A cafeicultura contemporânea enfrenta severos desafios bióticos que ameaçam a sustentabilidade econômica e a segurança alimentar em escala global, destacando-se a ferrugem-do-cafeeiro, enfermidade fúngica ocasionada pelo basidiodomiceto biotrófico Hemileia vastatrix Berkeley & Broome. Este fitopatógeno ataca predominantemente o parênquima foliar, induzindo clorose severa, desfolha precoce e, consequentemente, o declínio drástico da capacidade fotossintética e da produtividade das lavouras. Embora o controle químico convencional fundamentado em fungicidas sintéticos apresente respostas imediatas, seu uso continuado acarreta impactos deletérios aos ecossistemas, riscos de indução de resistência no patógeno e contaminação de mananciais e do solo.
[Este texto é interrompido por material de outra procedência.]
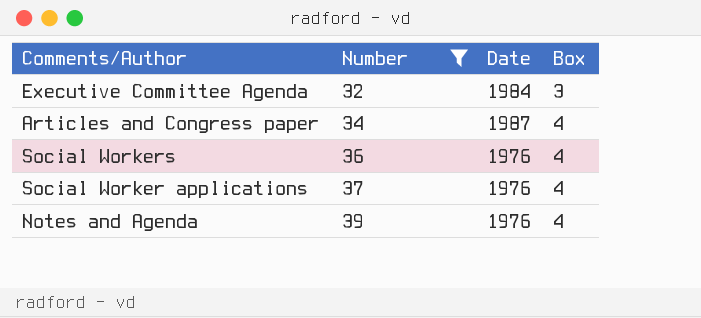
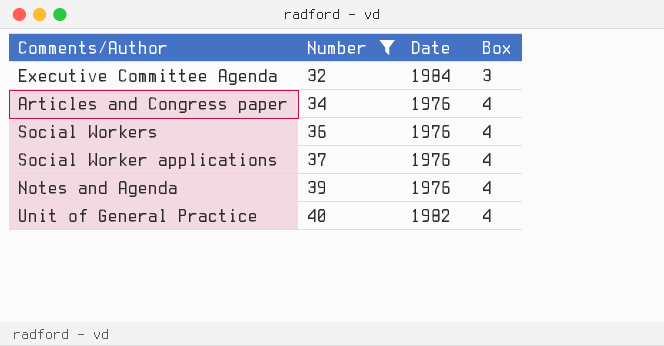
Articles and Congress paper | Date: 1987 -> 1976
row Unit of General Practice: none -> 40 | 1982 | 4

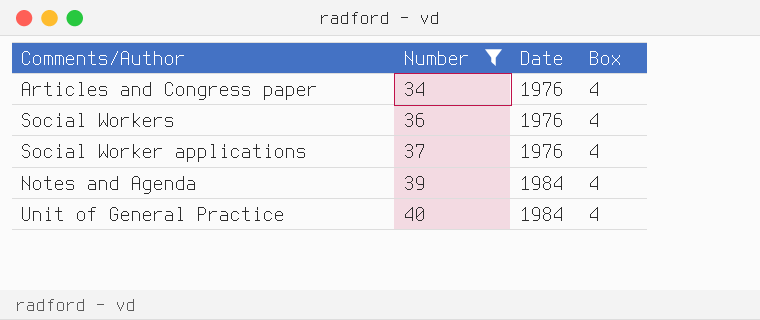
row Executive Committee Agenda: 32 | 1984 | 3 -> none
Notes and Agenda | Date: 1976 -> 1984
Unit of General Practice | Date: 1982 -> 1984

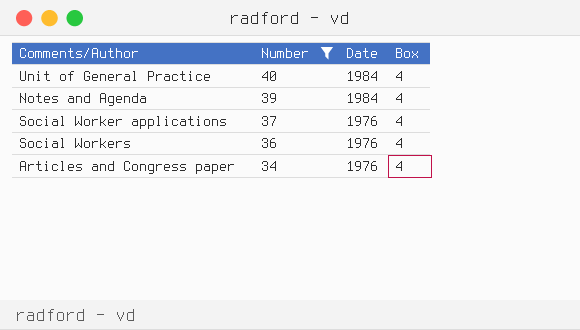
row order: Number ascending -> Number descending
Diante disso, investigações científicas direcionadas ao desenvolvimento de insumos biotecnológicos de matriz orgânica, como o biofertilizante Biocafécashi — composto formulado a partir da fermentação estabilizada de resíduos orgânicos locais, cinzas e minerais —, emergem como alternativas viáveis para a indução de resistência e regulação fitossanitária em agroecossistemas.
A validação da eficácia biológica de insumos agroecológicos demanda avaliações de campo rigorosas sob delineamentos estatísticos consolidados. Em ensaio experimental conduzido na fazenda El Cedro, na comunidade de Emiliano Zapata, localizada no município de Montecristo de Guerrero, estado de Chiapas, México, avaliou-se o impacto da aplicação foliar de diferentes dosagens do biofertilizante Biocafécashi (1,25 L, 2,5 L, 3,75 L e 5,0 L por planta, confrontados com um grupo controle de 0 L) em cafeeiros da variedade nativa (“Criollo”). Os resultados revelaram uma correlação inversamente proporcional e estatisticamente significativa entre o incremento da dose administrada e o percentual de infestação por Hemileia vastatrix. A aplicação da dose máxima de 5,0 L demonstrou o maior índice de supressão da doença, reduzindo substancialmente a incidência de pústulas urediniospóricas na superfície foliar inferior e mitigando o estresse fisiológico da planta, o que confirma o potencial desse biofertilizante como agente regulador do avanço epidemiológico da ferrugem.
Para além do controle estrito do fitopatógeno, a incorporação biotecnológica do Biocafécashi manifestou reflexos agronômicos diretos nas variáveis de rendimento quantitativo e qualitativo pós-colheita. O aporte nutricional e a provável estimulação de metabólitos secundários de defesa vegetal refletiram-se positivamente na arquitetura física e no valor de mercado do grão. Verificou-se que as plantas submetidas aos tratamentos com maiores concentrações do biofertilizante apresentaram ganho de biomassa expresso no peso médio do café pergaminho seco, além de uma otimização no rendimento de conversão em café verde e na classificação granulométrica, com maior retenção de grãos em peneiras de maior calibre. Esses achados consolidam a premissa de que o manejo baseado em biofertilizantes não apenas atua na supressão de estresses bióticos, mas atua como um otimizador do metabolismo vegetal, promovendo uma produção cafeeira resiliente, de alta qualidade e alinhada às exigências socioambientais do mercado consumidor internacional.
Referência (Formato ABNT):
GUTIÉRREZ-MARTÍNEZ, Antonio; GUTIÉRREZ UTRILLA, Jesús Antonio. Control of coffee rust (Hemileia vastatrix Berk & Broome) using the biofertilizer Biocafécashi, Montecristo de Guerrero, Chiapas. Open Minds Internacional Journal, v. 1, n. 5, art. 2, p. 1-26, dez. 2025. ISSN 2675-5157.